(INFORMATION SUPPLIED Opens)

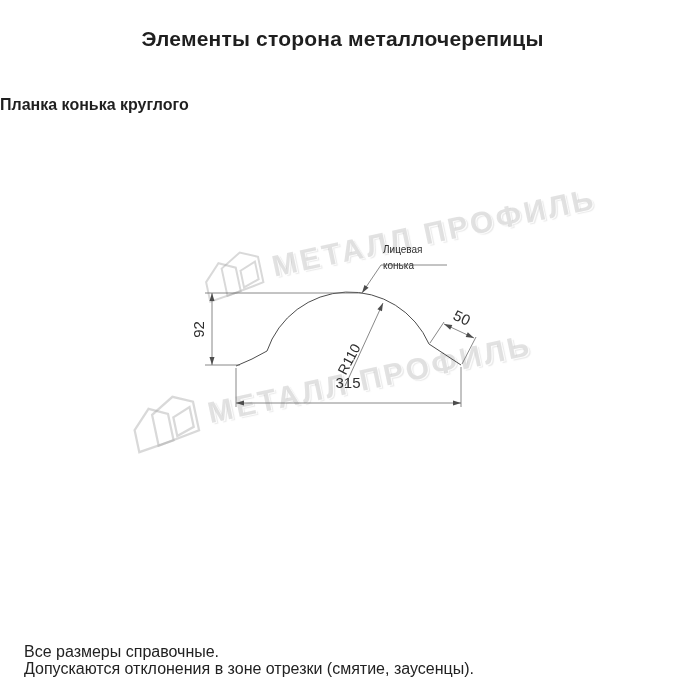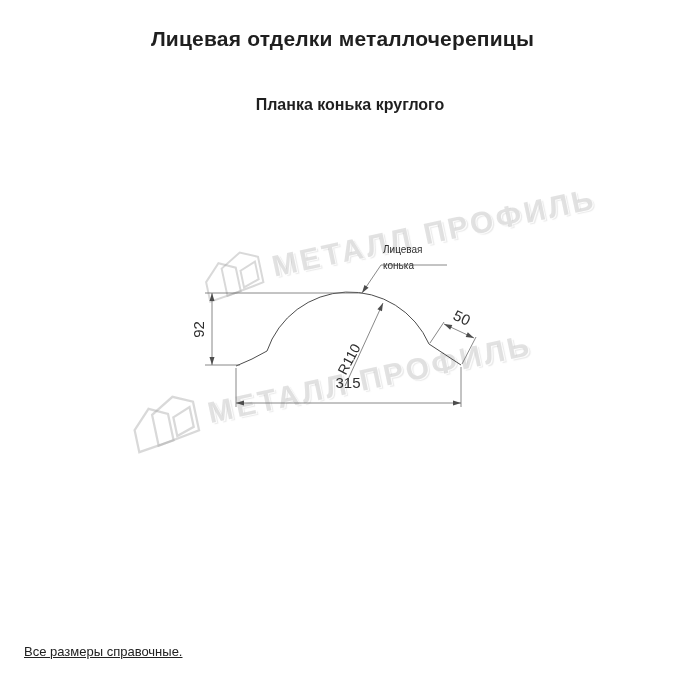--- a/index.html
+++ b/index.html
@@ -5,21 +5,21 @@
   html,body{margin:0;padding:0;background:#fff;}
   .page{
     position:relative;width:700px;height:700px;background:#fff;overflow:hidden;
     font-family:"Liberation Sans","DejaVu Sans",sans-serif;color:#1a1a1a;
   }
   .title{
     position:absolute;top:27px;left:0;width:685px;text-align:center;
     font-size:21px;font-weight:bold;letter-spacing:.2px;color:#1f1f1f;
   }
   .subtitle{
-    position:absolute;top:95px;left:0;width:700px;text-align:center;
+    position:absolute;top:95px;left:0;width:700px;text-align:left;
     font-size:16px;font-weight:bold;line-height:20px;color:#1f1f1f;
   }
   
   .wm{
     position:absolute;display:flex;align-items:center;gap:8px;
     transform-origin:0 50%;transform:rotate(-12deg);pointer-events:none;
   }
   .wm-text{
     font-size:30px;font-weight:bold;letter-spacing:3px;white-space:nowrap;
     color:rgba(158,158,158,0.30);
@@ -29,29 +29,29 @@
   .wm-lower{left:130px;top:403px;}
   .diagram-svg{position:absolute;left:0;top:0;}
   .dim-label{
     position:absolute;font-size:15px;color:#2e2e2e;text-align:center;
     transform-origin:center center;white-space:nowrap;
   }
   .face-label{
     position:absolute;left:383px;top:242px;font-size:10px;line-height:16px;color:#2e2e2e;
   }
   .footer{
-    position:absolute;left:24px;top:643px;font-size:13px;line-height:17px;color:#222;text-decoration:underline;
+    position:absolute;left:24px;top:643px;font-size:16px;line-height:17px;color:#222;
   }
 </style>
 </head>
 <body>
 
 <div class="page">
 
-  <div class="title">Лицевая отделки металлочерепицы</div>
+  <div class="title">Элементы сторона металлочерепицы</div>
 
   <div class="subtitle">
     <div>Планка конька круглого</div>
   </div>
 
   <div class="wm wm-upper">
     <svg width="64" height="48" viewBox="0 0 64 48">
       <g fill="none" stroke="rgba(170,170,170,0.45)" stroke-width="2">
         <path d="M4,25 L20,9 L36,17 L36,41 L4,45 Z"></path>
         <path d="M22,15 L43,3 L60,11 L60,37 L22,43 Z"></path>
@@ -115,15 +115,16 @@
 
   <div class="dim-label" style="left:327px;top:351px;width:44px;font-size:14px;transform:rotate(-62deg);">R110</div>
 
   <div class="face-label">
     <div>Лицевая</div>
     <div>конька</div>
   </div>
 
   <div class="footer">
     <div>Все размеры справочные.</div>
+    <div>Допускаются отклонения в зоне отрезки (смятие, заусенцы).</div>
   </div>
 
 </div>
 
 </body></html>

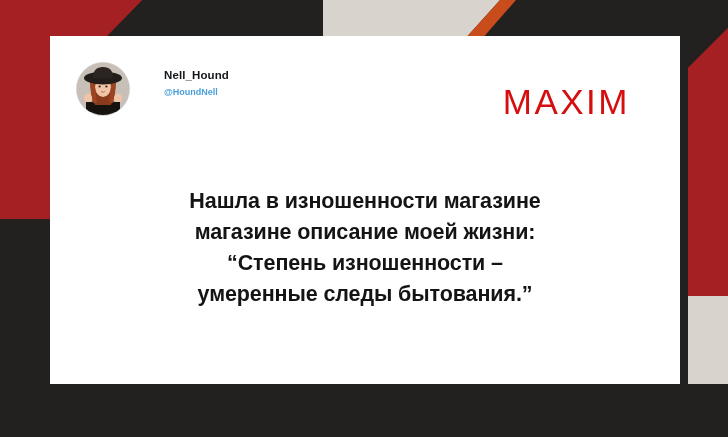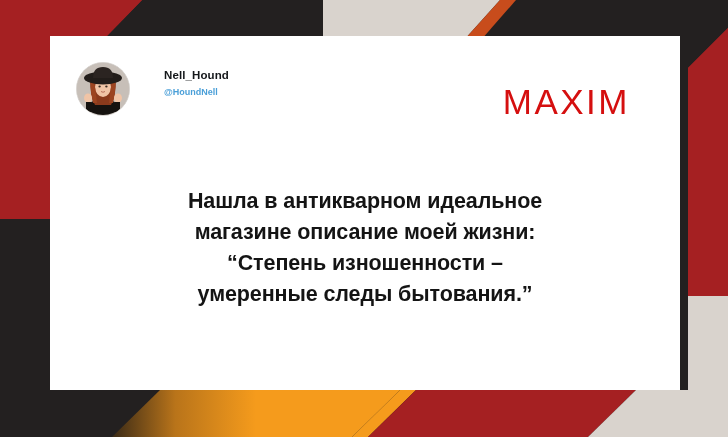--- a/index.html
+++ b/index.html
@@ -2,21 +2,21 @@
 <html><head>
 <meta charset="utf-8">
 <style>
   html,body{margin:0;padding:0;}
   body{
     width:728px;height:437px;overflow:hidden;
     font-family:"Liberation Sans", sans-serif;
     background:#232020;
     position:relative;
   }
-  #stage{position:absolute;inset:0;width:728px;height:437px;overflow:hidden;}
+  #stage{position:absolute;inset:0;width:728px;height:384px;overflow:hidden;}
   #bg{position:absolute;inset:0;}
   #bg svg{display:block;}
 
   
   .card{
     position:absolute;
     left:50px;top:36px;
     width:630px;height:354px;
     background:#ffffff;
     box-sizing:border-box;
@@ -170,20 +170,20 @@
 
       <div class="who">
         <div class="uname">Nell_Hound</div>
         <div class="handle">@HoundNell</div>
       </div>
 
       <div class="brand">MAXIM</div>
     </div>
 
     <div class="quote">
-      <div>Нашла в антикварном идеальное</div>
+      <div>Нашла в изношенности магазине</div>
       <div>магазине описание моей жизни:</div>
       <div>“Степень изношенности –</div>
       <div>умеренные следы бытования.”</div>
     </div>
 
   </div>
 </div>
 
 </body></html>

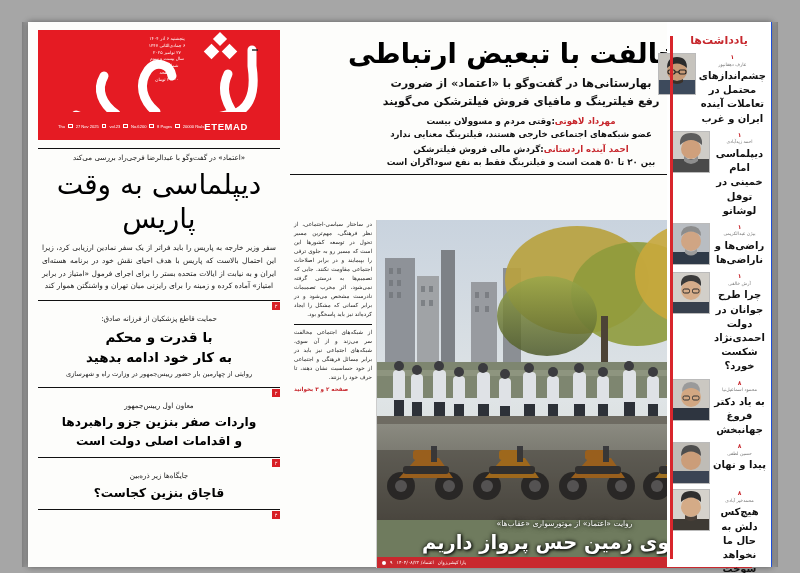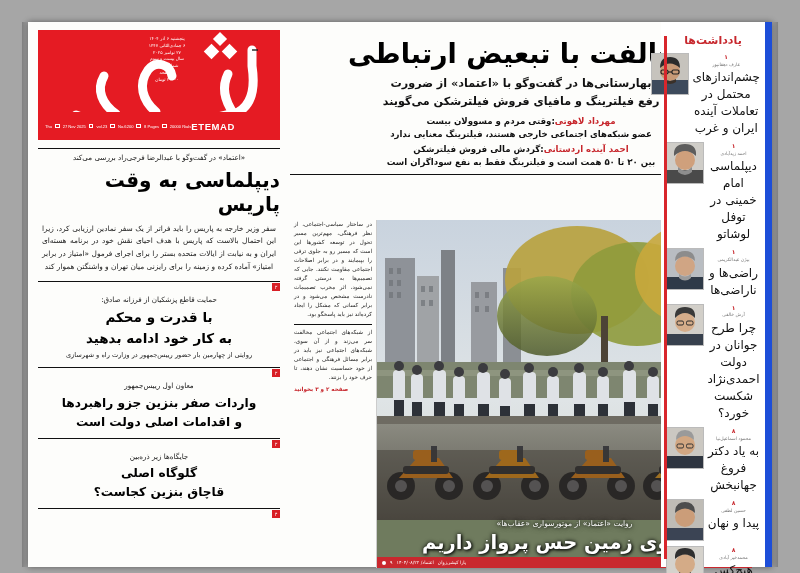--- a/index.html
+++ b/index.html
@@ -59,21 +59,21 @@
     width: 70px;
     text-align: center;
     color: #fff;
     font-size: 4.4px;
     line-height: 1.55;
     direction: rtl;
     z-index: 4;
   }
   .masthead-strip {
     position: absolute;
-    left: 3px; right: 0; bottom: 0;
+    left: 16px; right: 0; bottom: 0;
     height: 13px;
     background: #e51b23;
     z-index: 5;
     display: flex;
     flex-direction: row-reverse;
     align-items: center;
     justify-content: flex-end;
     direction: ltr;
     padding: 14px 4px;
     box-sizing: border-box;
@@ -115,23 +115,23 @@
     margin: 0 0 4px 0;
   }
   .kicker {
     font-size: 7.2px;
     text-align: center;
     color: #1a1a1a;
     line-height: 1.5;
     margin: 3px 2px 4px 2px;
   }
   .headline-xl {
-    font-size: 20px;
-    font-weight: bold;
-    text-align: right;
+    font-size: 28px;
+    font-weight: normal;
+    text-align: center;
     color: #000;
     line-height: 1.22;
     margin: 4px 0 6px 0;
     letter-spacing: -0.2px;
   }
   .body-justify {
     font-size: 7.4px;
     line-height: 1.72;
     text-align: justify;
     text-align-last: center;
@@ -312,21 +312,21 @@
   }
 
   
   .sidebar {
     position: absolute;
     right: 0px;
     top: 0px;
     width: 104px;
     height: 545px;
     background: #fff;
-    border-right: 7px solid #1d4ed8;
+    border-right: 1px solid #1d4ed8;
     direction: rtl;
   }
   .sidebar-rail {
     position: absolute;
     right: 98px;
     top: 14px;
     bottom: 8px;
     width: 3px;
     background: #d8262c;
   }
@@ -356,22 +356,22 @@
     font-weight: bold;
     line-height: 1.1;
   }
   .note-author {
     font-size: 4.6px;
     color: #777;
     margin: 1px 0 2px 0;
     line-height: 1.2;
   }
   .note-title {
-    font-size: 12px;
-    font-weight: normal;
+    font-size: 10px;
+    font-weight: bold;
     color: #111;
     line-height: 1.42;
   }
   .note-photo {
     width: 36px;
     height: 40px;
     flex: none;
     overflow: hidden;
     background: #bcbcbc;
     border: 0.5px solid #bbb;
@@ -470,21 +470,20 @@
 
       <div class="kicker">معاون اول رییس‌جمهور</div>
       <div class="headline-m">واردات صفر بنزین جزو راهبردها</div>
       <div class="headline-m">و اقدامات اصلی دولت است</div>
 
       <div class="art-sep">
         <span class="sq-mark">۲</span>
       </div>
 
       <div class="kicker">جایگاه‌ها زیر ذره‌بین</div>
-      <div class="headline-m">گلوگاه اصلی</div>
       <div class="headline-m">قاچاق بنزین کجاست؟</div>
 
       <div class="art-sep">
         <span class="sq-mark">۴</span>
       </div>
     </div>
 
     <div class="center-col">
       <div class="lead-head">مخالفت با تبعیض ارتباطی</div>
       <div class="lead-sub">بهارستانی‌ها در گفت‌وگو با «اعتماد» از ضرورت</div>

(INFORMATION SUPPLIED Closes)

• **ABOUT THIS TASK**
Wherever the word "mark" appears in the entries above, copy that line.

• **EXPECTED OUTPUT**
         <span class="sq-mark">۲</span>
         <span class="sq-mark">۴</span>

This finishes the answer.